Ludwig Von Mises - Liberty and Economics

Farhad2000 says...

I think one of the modern success stories of free markets and interesting self regulatory bodies that emerge are the labor unions. They were able to strike out their claims more effectively and nimbly than any government regulation.

Labour unions are given power through Federal and State government. In both cases business claim that minimum wages, safety standards, and work agreements pushed through by labor unions stifle business growth. Labor is seen as an input factor in economic thinking, not as a group of people. Mises always argued for the elimination of minimum wage for example. Furthermore if you remember the when the Detroit bailout was being discussed it was the Union workers that were blamed for over inflating their wages.

If labor mobility is taken as presented in Austrian economics then all trade restrictions must be done away with, there is efficiency reached when US manufacturing jobs are taken to less regulated non union parts of the world such as China.

The business has great power then its workers to dictate the terms of employment, dissatisfaction with labor conditions would mean mass firings and replacements, the exact reason why China has no labor problems with regards to unions there are so many people vying for the jobs as is.

Who are these "others" to which your refer? If a company charges a fair market price for its product, it can pay its workers well, and his family can prosper as well, the consumer also gets his product at a reasonable price. It is the happy medium.

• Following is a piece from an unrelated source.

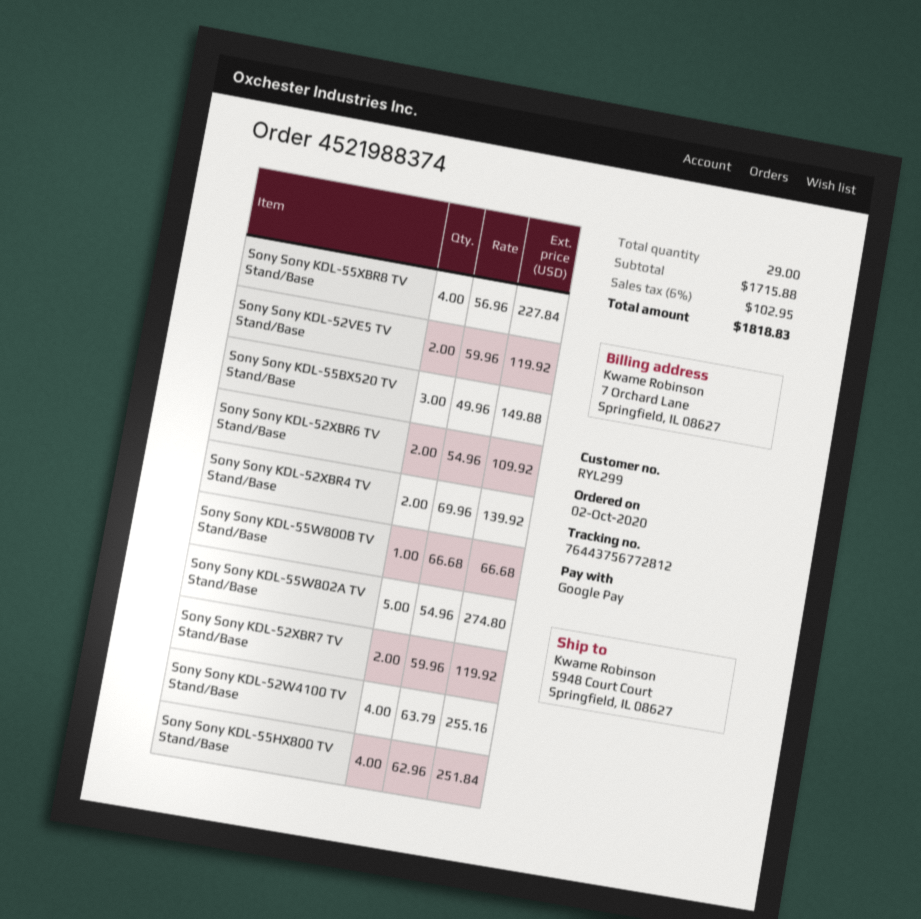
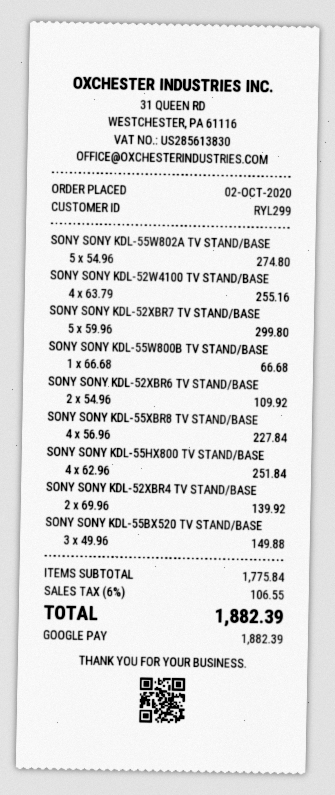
Sony Sony KDL-52VE5 TV Stand/Base: 2 x 59.96 = 119.92 -> none
Sony Sony KDL-52XBR7 TV Stand/Base: 2 x 59.96 = 119.92 -> 5 x 59.96 = 299.80
subtotal: 1715.88 -> 1775.84
tax: 6% = 102.95 -> 6% = 106.55
total: 1818.83 -> 1882.39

Fair price is never set in the capitalist market, its is the abnormal profits price that is set. With migration of manufacturing to Chinese nations there has been no price fall in basic commodities like clothes. Per unit production costs are in the pennies, however the price charged is inflated. So what you bought for 50$ made in the US is still $50 when made in China, even though production costs are reduced. This applies to almost every industry. Even though market competitiveness is supposed to drive down price we do not see that as there is unspoken collusion of where to set the price. Or rather how much can you set such that demand is stable but with the highest profit creation possible. There is an entire course on profit maximization at the expense of the consumer.

It is when the government interferes with this that the unfairness is introduced.

What about Government intervention on child labour laws? Social externalities and pollution? In the last 8 years the argument has always been that firms in a free market system can account for externalization given the chance because they are hurting their own market in the long run.

However firms operate on short term profit maximization, and do the best they can in socializing their losses, and privatizing their gains. See Banking bailout.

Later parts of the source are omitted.